Iranian academic and politician (1917–2018)

Anvar Khāmahʼī (انور خامه‌ای; 20 March 1917 – 20 November 2018) was an Iranian sociologist, economist, journalist, and politician, who wrote many books in his specialty fields, including his analytical and critical book Revisionism from Marx to Mao Tse-Tung. Khamei gained his B.Sc. in sociology and his Ph.D. in economics from the Heidelberg University and the University of Freiburg, respectively. In addition, he held a M.Sc. degree in journalism. He was a university professor at the University of Louvain (UCLouvain) in Belgium, and a UNESCO fellow. He was the youngest child of Yahya Kashani (Khamei), who was one of the pioneers of Iranian Modern Journalism and the editor of Ḥabl al-matin, Majles, Irān, and Etellaat newspapers. Khamei was an activist of the Tudeh Party of Iran in the 1940s, but he quit in January 1948, and concentrated on his journalistic and academic activities.

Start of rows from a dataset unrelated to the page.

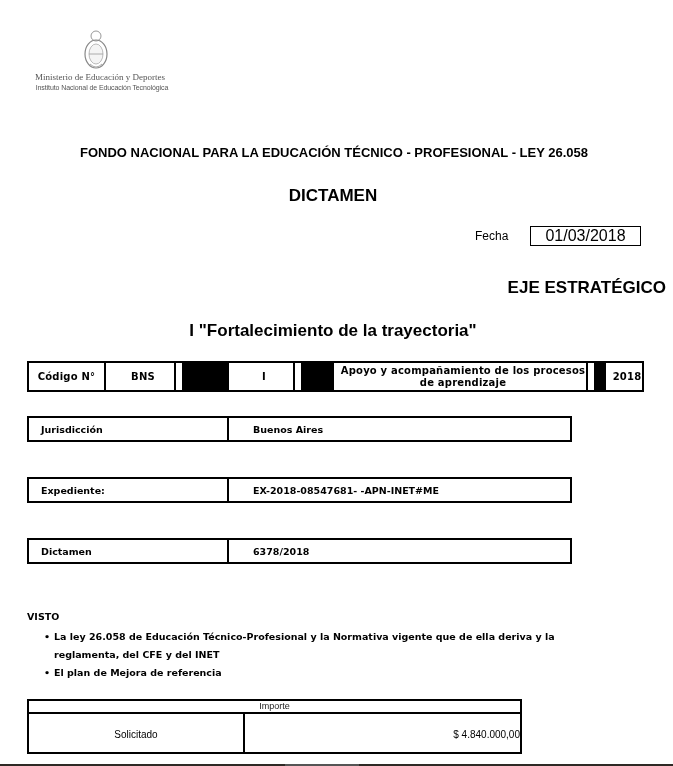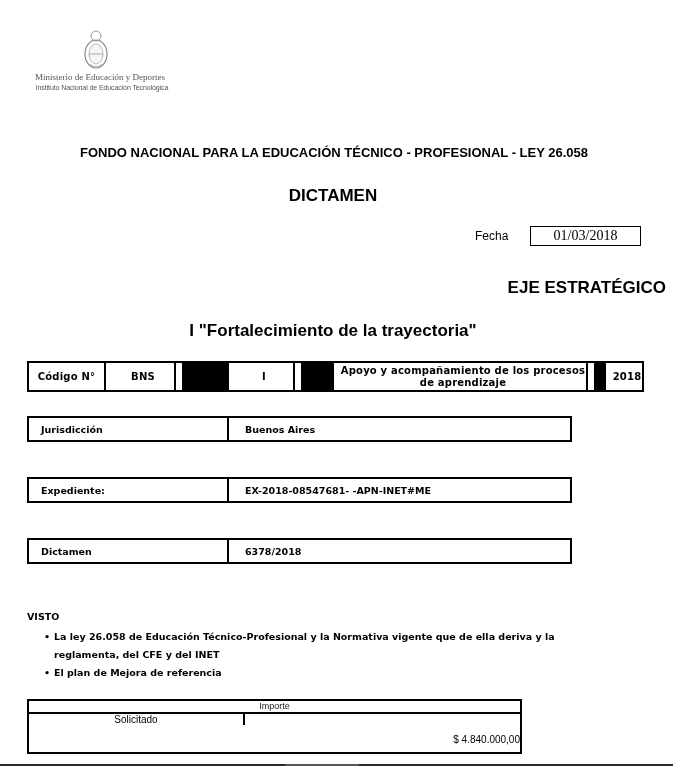"01/03/2018" .fecha-box { font-family: Liberation Serif, serif -> none; font-size: 14px -> 16px }
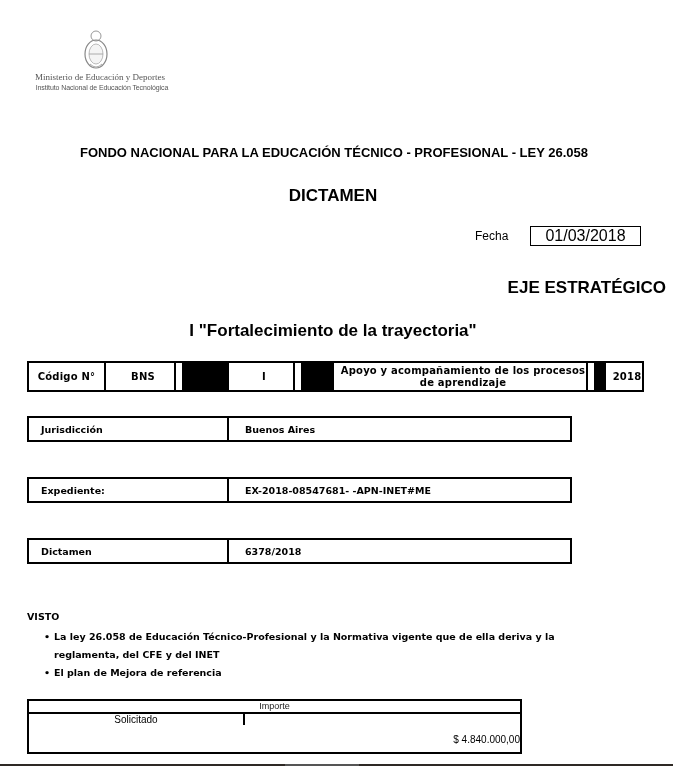"Buenos Aires" .info .val { padding-left: 16px -> 24px }
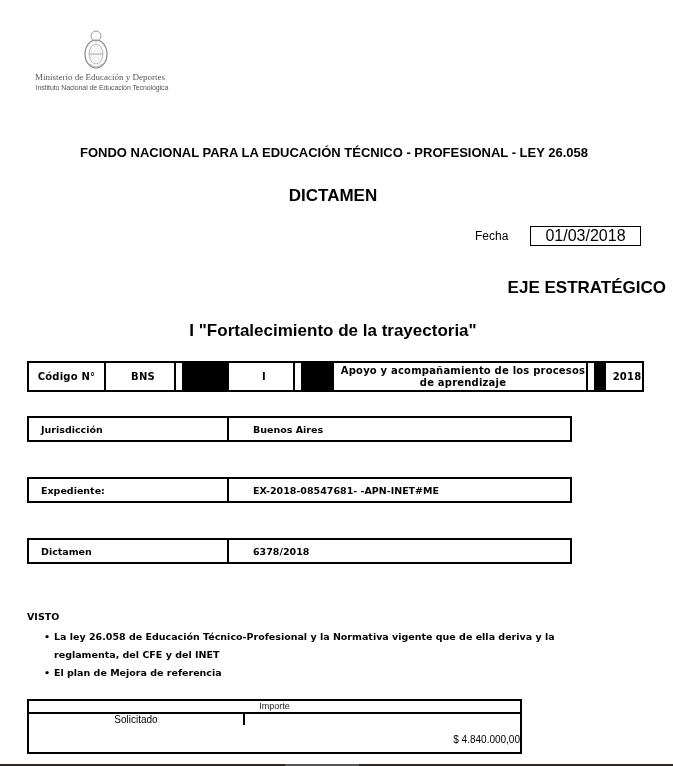"Solicitado" .importe .row { flex-direction: column -> none }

He believed in social democracy, or in other words, the Third Way, for the most of his life. Khamei was a multilinguist, being proficient in German, French, and English languages, in addition to his mother tongue Persian language, with many publications in all those languages. He died on 20 November 2018 at the age of 101 from respiratory failure. He was a descendant of Fath-Ali Shah Qajar.